Footsteps behind me. I turn.

I am caught in the weight of an embrace, a familiar feminine figure curved to my own less jaunty frame, and I can barely see past a truss of mottled hair. Again, she says my name, quieter than before. She steps back, and the smile she wears is genuine; it exudes a depthless thanks, and I scarcely wonder why.

Dana.

I feel myself return the gesture, a half-hearted twitch at the corners of my lips. It feels a bit unnatural, but she doesn't mind. She's just glad that I'm here, and I wonder if I can say the same.

This is not my sister. This is the sister of Alex Mercer. This is a stranger.

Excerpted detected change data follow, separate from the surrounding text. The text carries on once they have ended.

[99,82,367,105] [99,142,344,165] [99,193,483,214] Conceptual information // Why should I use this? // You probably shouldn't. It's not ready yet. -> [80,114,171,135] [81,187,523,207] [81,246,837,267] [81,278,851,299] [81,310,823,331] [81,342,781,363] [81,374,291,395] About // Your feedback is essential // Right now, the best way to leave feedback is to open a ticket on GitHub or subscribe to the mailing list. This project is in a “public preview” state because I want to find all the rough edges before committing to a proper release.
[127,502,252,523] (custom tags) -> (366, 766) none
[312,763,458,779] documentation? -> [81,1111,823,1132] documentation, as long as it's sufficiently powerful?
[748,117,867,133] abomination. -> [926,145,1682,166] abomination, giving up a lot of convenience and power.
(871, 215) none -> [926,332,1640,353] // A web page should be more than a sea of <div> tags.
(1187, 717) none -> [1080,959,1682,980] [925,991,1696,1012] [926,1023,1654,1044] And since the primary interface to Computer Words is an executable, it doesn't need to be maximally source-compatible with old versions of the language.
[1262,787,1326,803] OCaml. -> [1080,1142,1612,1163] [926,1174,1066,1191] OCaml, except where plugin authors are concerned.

As much as I tell myself this, as frustrating as it is that I have to tell myself, it doesn't quite get rid of the small flicker of relief in me. I may never know if it was a product of Mercer inside of me or whether it was my own, but the disarming look of the woman before me breaks my stolid barriers. This is my learning tool, my paved road into the society I watch from afar. Because it is evident she and Mercer had not been in very frequent or friendly communication, I am left to conclude that she has been endeared to me because of who I am, whoever I am, and not because of who I—Mercer—was supposed to be to her.

Here, at last, was the vindication of a being who cared for me beyond social niceties and duty. Here, I think, is someone I might trust.

"Come to lunch with me," Dana finalized. "And let's start over."